Mas sim pura e simples tecnocracia.
Como já aqui referi, a concepção de Galamba e Moreira naturaliza a própria realidade, que é reduzida a qualquer coisa necessariamente objectiva. É evidente que esta objectividade da realidade não é indiferente à subjectividade de quem representa essa realidade. A realidade são eles, é claro. É por isso que o principal argumento do Galamba ou da Isabel Moreira é dizer que os outros estão fora da realidade.
A toga que a Isabel Moreira veste para apresentar o seu argumento torna isto tudo ainda menos bonito de se ver. A Isabel Moreira admite que o Estado tem deveres para com quem tem direitos, mas os deveres e os direitos estão limitados ao que o Orçamento de Estado autoriza. E a nossa discussão sobre este assunto está limitada, ou deveria estar, no entender da jurista, ao facto da questão em causa estar juridicamente resolvida. O óbvio é uma soma entre a sabedoria de Teixeira de Santos e umas toneladas de Diário da República. Ora, são justamente as questões juridicamente resolvidas que me interessam discutir política e ideologicamente. Por enquanto ainda não dá prisão. Poder constituído sem poder constituinte? Não, obrigado.

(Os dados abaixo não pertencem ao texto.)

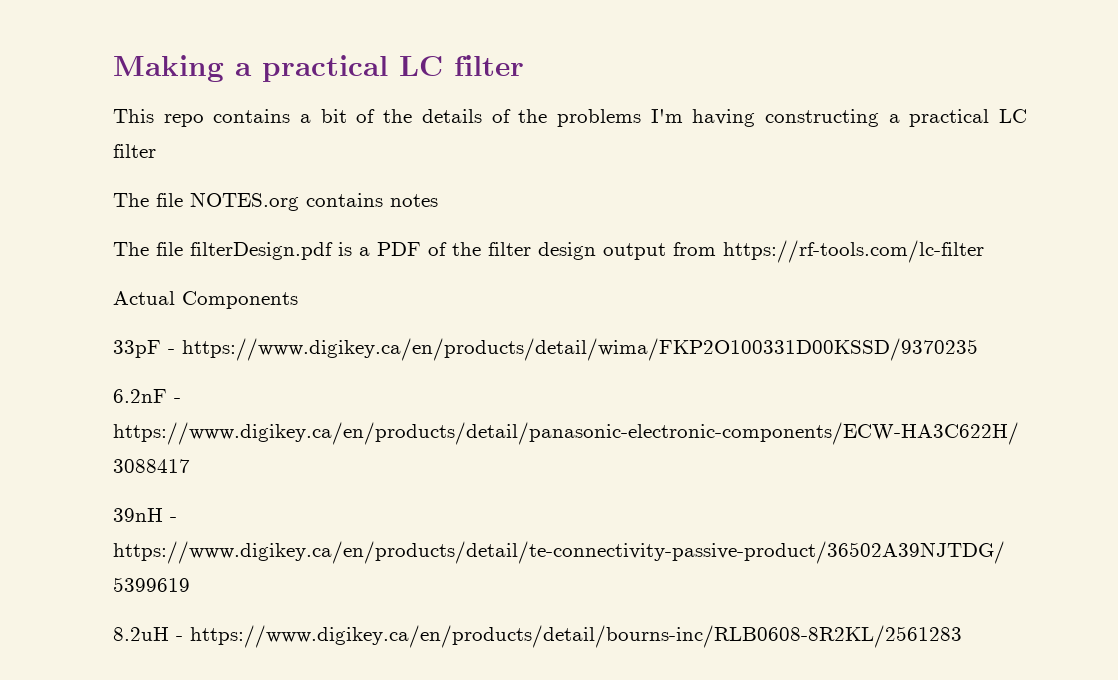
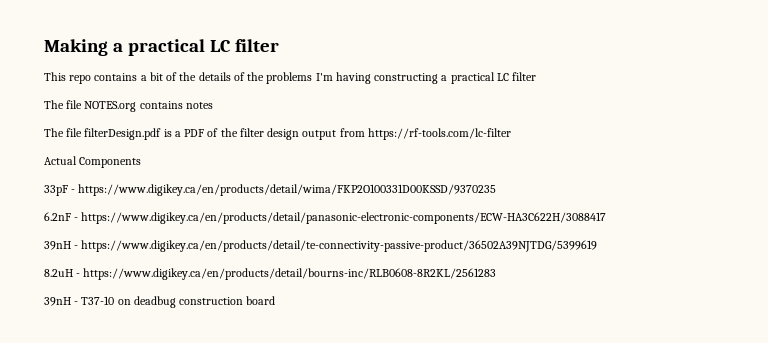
(962, 636) none -> [44,296,276,308] // 39nH - T37-10 on deadbug construction board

O que não passa pela cabeça da Isabel Moreira (ou pelo menos pelo seu post) é que um Orçamento de Estado é uma construção política, não é um dado natural que antecede a política. E o mesmo é válido para o quadro jurídico: ele não é a paisagem natural em que decorre a política, ele é em si mesmo político e ideológico. O facto de se terem instituído juridicamente uma série de direitos na constituição portuguesa determinou politicamente os Orçamentos de Estado dos últimos anos (para uns, mal, para outros, bem, aqui tanto faz).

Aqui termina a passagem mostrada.